- What needs to be done:
Reproduce, without alteration, every line of the data; exclude the images.

- Task input:
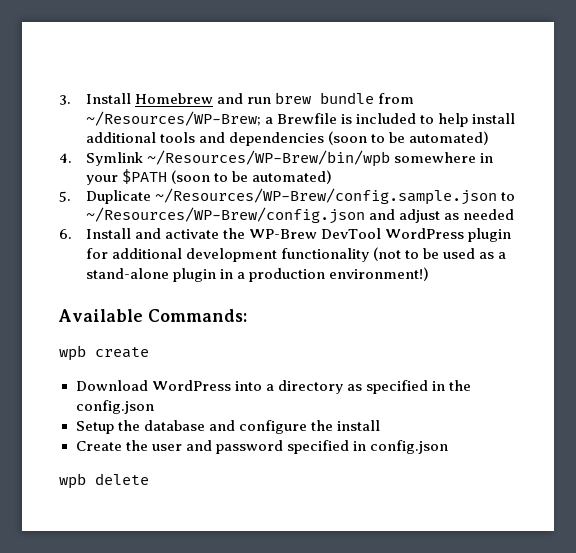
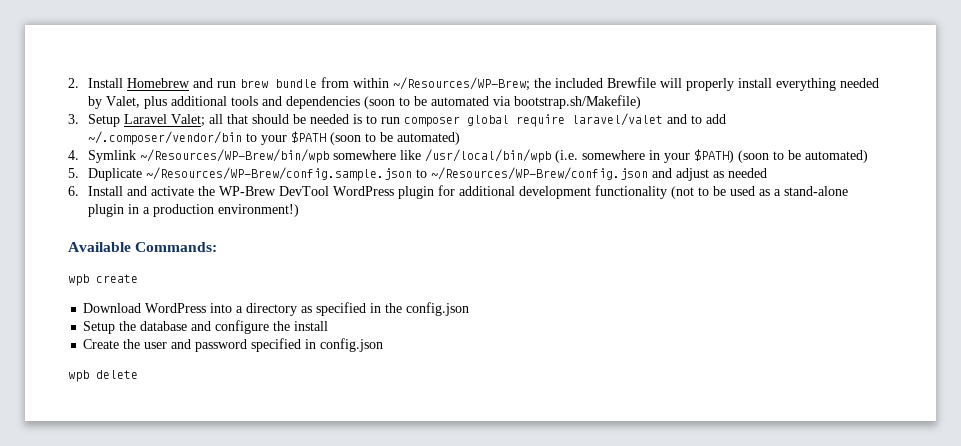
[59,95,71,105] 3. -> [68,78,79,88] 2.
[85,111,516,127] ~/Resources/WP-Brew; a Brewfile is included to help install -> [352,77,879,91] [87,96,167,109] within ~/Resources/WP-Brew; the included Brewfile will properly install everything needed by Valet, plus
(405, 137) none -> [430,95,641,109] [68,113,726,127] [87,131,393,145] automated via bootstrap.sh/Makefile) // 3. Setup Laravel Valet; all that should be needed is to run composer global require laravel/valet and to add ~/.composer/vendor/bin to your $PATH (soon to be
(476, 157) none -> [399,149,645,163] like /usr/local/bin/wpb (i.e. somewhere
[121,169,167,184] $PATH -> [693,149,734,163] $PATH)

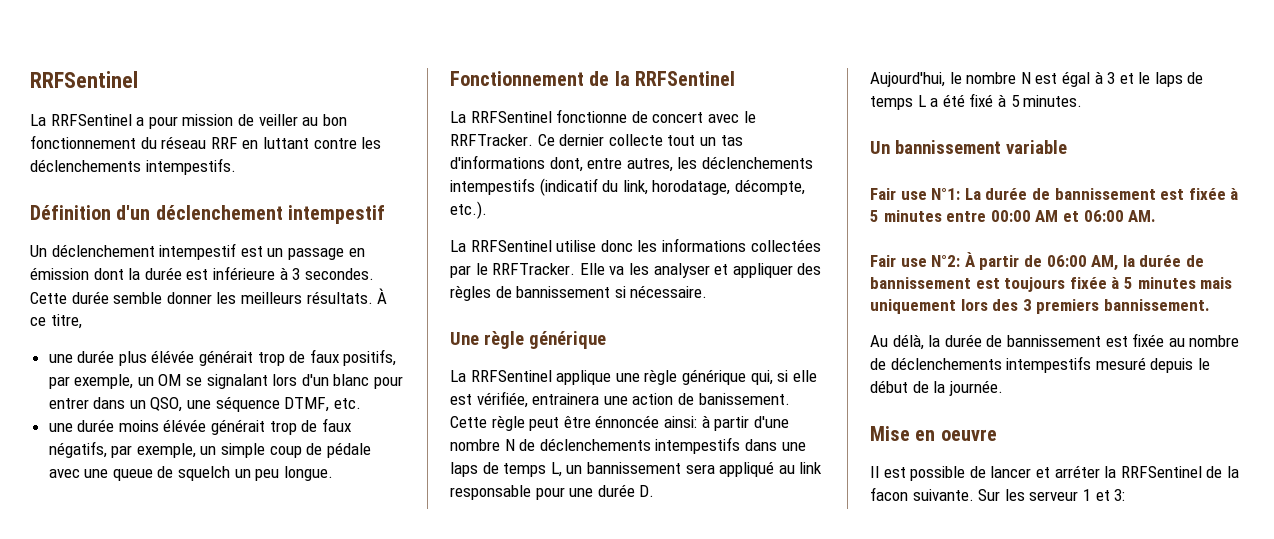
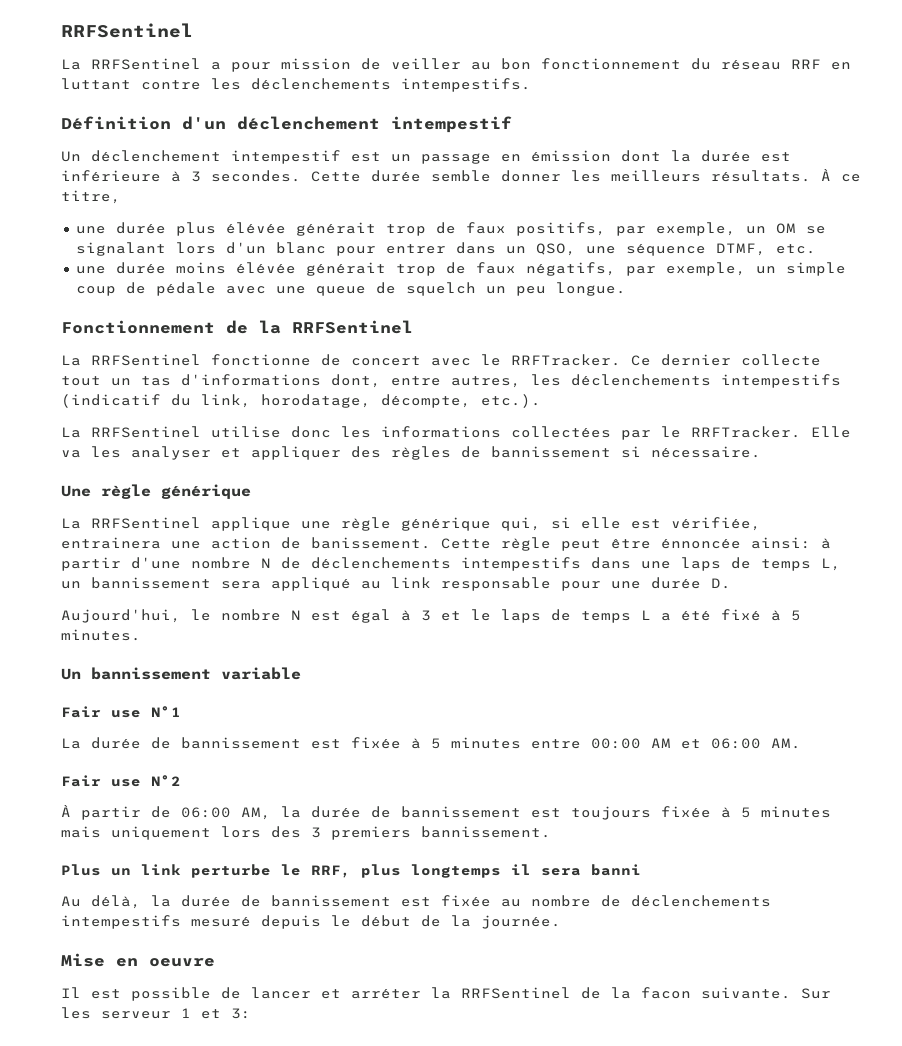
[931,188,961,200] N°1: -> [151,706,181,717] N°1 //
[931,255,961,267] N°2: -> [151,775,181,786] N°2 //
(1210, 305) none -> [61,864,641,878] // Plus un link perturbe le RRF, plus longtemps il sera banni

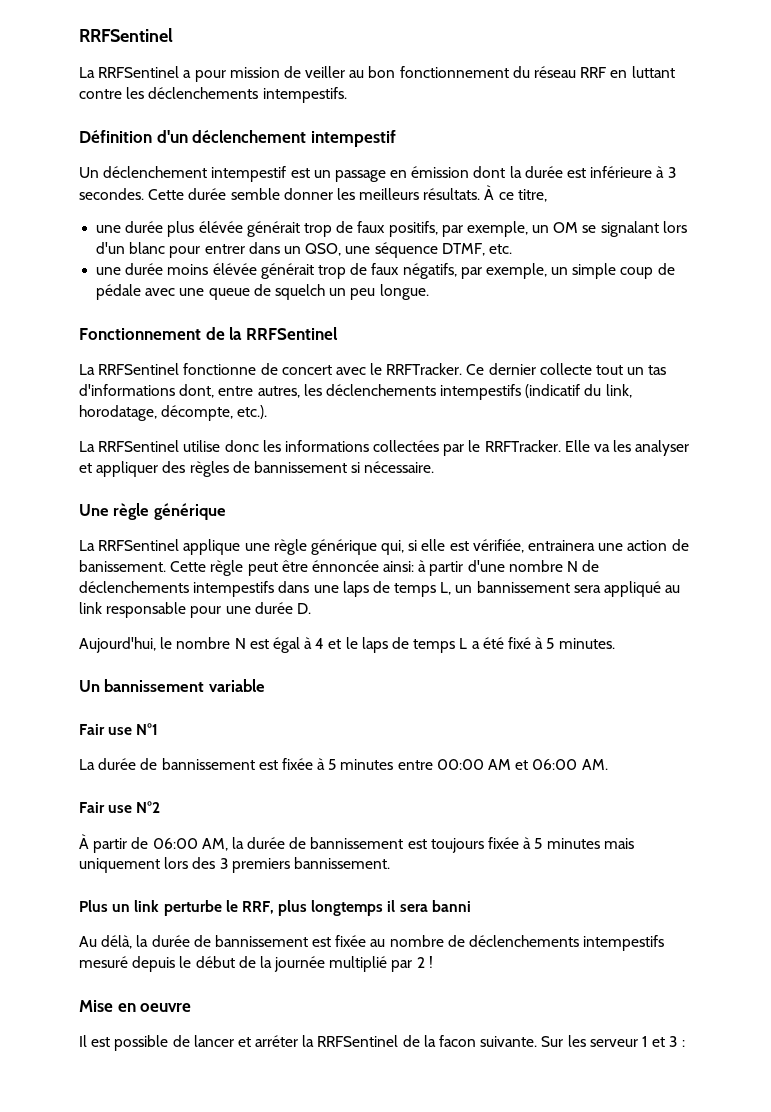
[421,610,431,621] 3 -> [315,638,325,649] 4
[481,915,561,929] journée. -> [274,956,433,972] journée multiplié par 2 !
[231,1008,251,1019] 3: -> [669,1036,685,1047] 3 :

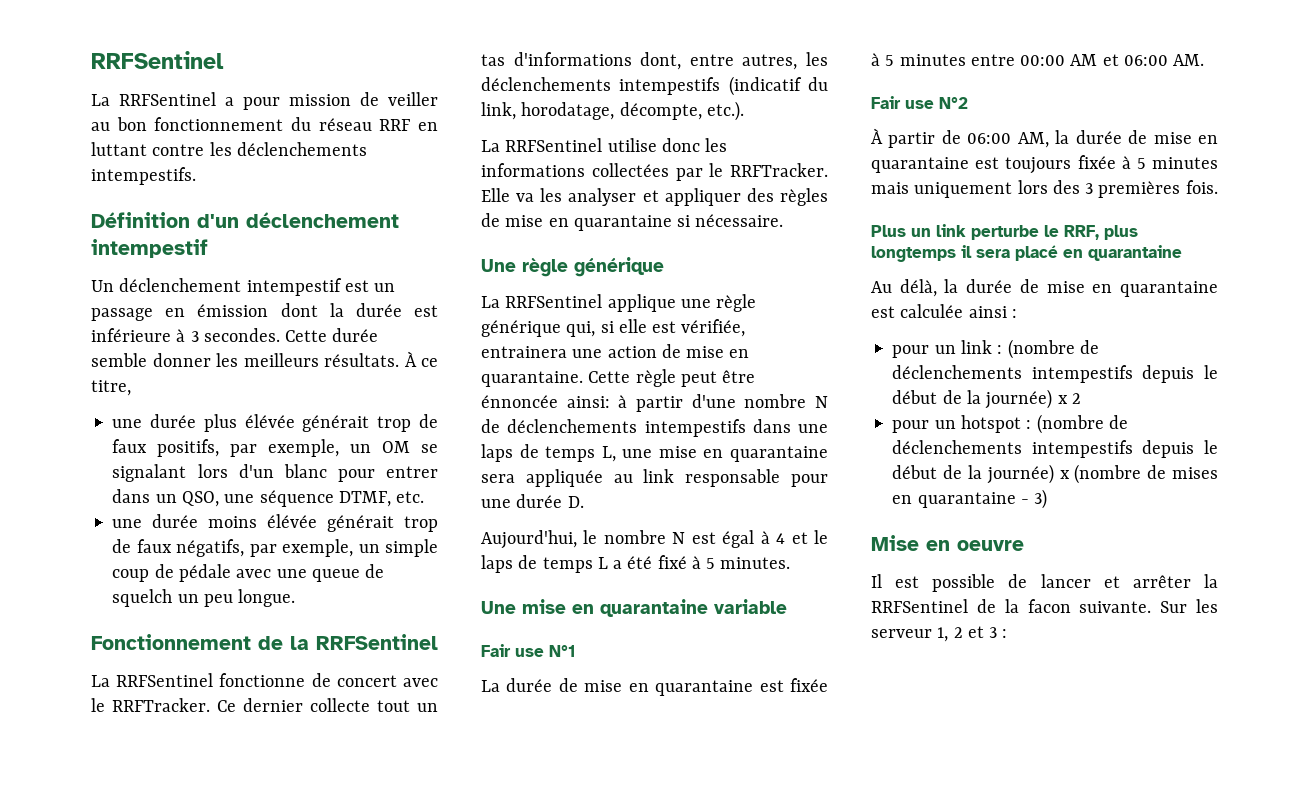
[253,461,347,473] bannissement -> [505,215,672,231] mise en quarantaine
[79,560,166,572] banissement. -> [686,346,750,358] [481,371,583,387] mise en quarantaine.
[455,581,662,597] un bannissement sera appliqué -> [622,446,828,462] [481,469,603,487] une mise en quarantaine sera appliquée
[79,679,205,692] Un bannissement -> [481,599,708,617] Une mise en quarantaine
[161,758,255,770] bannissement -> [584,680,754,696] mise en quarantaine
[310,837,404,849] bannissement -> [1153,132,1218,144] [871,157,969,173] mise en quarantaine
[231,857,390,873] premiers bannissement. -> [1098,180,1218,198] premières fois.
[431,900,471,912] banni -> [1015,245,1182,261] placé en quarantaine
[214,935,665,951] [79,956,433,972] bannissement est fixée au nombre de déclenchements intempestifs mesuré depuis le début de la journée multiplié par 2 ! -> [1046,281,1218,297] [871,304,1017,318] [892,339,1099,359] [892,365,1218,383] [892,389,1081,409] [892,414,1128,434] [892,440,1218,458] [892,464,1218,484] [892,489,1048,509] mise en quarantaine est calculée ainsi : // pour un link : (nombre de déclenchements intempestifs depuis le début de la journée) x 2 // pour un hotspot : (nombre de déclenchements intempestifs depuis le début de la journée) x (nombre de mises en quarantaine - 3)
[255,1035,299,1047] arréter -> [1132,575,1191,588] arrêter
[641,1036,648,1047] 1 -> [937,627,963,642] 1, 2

- Solution:
[59,95,71,105] 3. -> [68,78,79,88] 2.
[85,111,516,127] ~/Resources/WP-Brew; a Brewfile is included to help install -> [352,77,879,91] [87,96,167,109] within ~/Resources/WP-Brew; the included Brewfile will properly install everything needed by Valet, plus
(405, 137) none -> [430,95,641,109] [68,113,726,127] [87,131,393,145] automated via bootstrap.sh/Makefile) // 3. Setup Laravel Valet; all that should be needed is to run composer global require laravel/valet and to add ~/.composer/vendor/bin to your $PATH (soon to be
(476, 157) none -> [399,149,645,163] like /usr/local/bin/wpb (i.e. somewhere
[121,169,167,184] $PATH -> [693,149,734,163] $PATH)

[931,188,961,200] N°1: -> [151,706,181,717] N°1 //
[931,255,961,267] N°2: -> [151,775,181,786] N°2 //
(1210, 305) none -> [61,864,641,878] // Plus un link perturbe le RRF, plus longtemps il sera banni

[421,610,431,621] 3 -> [315,638,325,649] 4
[481,915,561,929] journée. -> [274,956,433,972] journée multiplié par 2 !
[231,1008,251,1019] 3: -> [669,1036,685,1047] 3 :

[253,461,347,473] bannissement -> [505,215,672,231] mise en quarantaine
[79,560,166,572] banissement. -> [686,346,750,358] [481,371,583,387] mise en quarantaine.
[455,581,662,597] un bannissement sera appliqué -> [622,446,828,462] [481,469,603,487] une mise en quarantaine sera appliquée
[79,679,205,692] Un bannissement -> [481,599,708,617] Une mise en quarantaine
[161,758,255,770] bannissement -> [584,680,754,696] mise en quarantaine
[310,837,404,849] bannissement -> [1153,132,1218,144] [871,157,969,173] mise en quarantaine
[231,857,390,873] premiers bannissement. -> [1098,180,1218,198] premières fois.
[431,900,471,912] banni -> [1015,245,1182,261] placé en quarantaine
[214,935,665,951] [79,956,433,972] bannissement est fixée au nombre de déclenchements intempestifs mesuré depuis le début de la journée multiplié par 2 ! -> [1046,281,1218,297] [871,304,1017,318] [892,339,1099,359] [892,365,1218,383] [892,389,1081,409] [892,414,1128,434] [892,440,1218,458] [892,464,1218,484] [892,489,1048,509] mise en quarantaine est calculée ainsi : // pour un link : (nombre de déclenchements intempestifs depuis le début de la journée) x 2 // pour un hotspot : (nombre de déclenchements intempestifs depuis le début de la journée) x (nombre de mises en quarantaine - 3)
[255,1035,299,1047] arréter -> [1132,575,1191,588] arrêter
[641,1036,648,1047] 1 -> [937,627,963,642] 1, 2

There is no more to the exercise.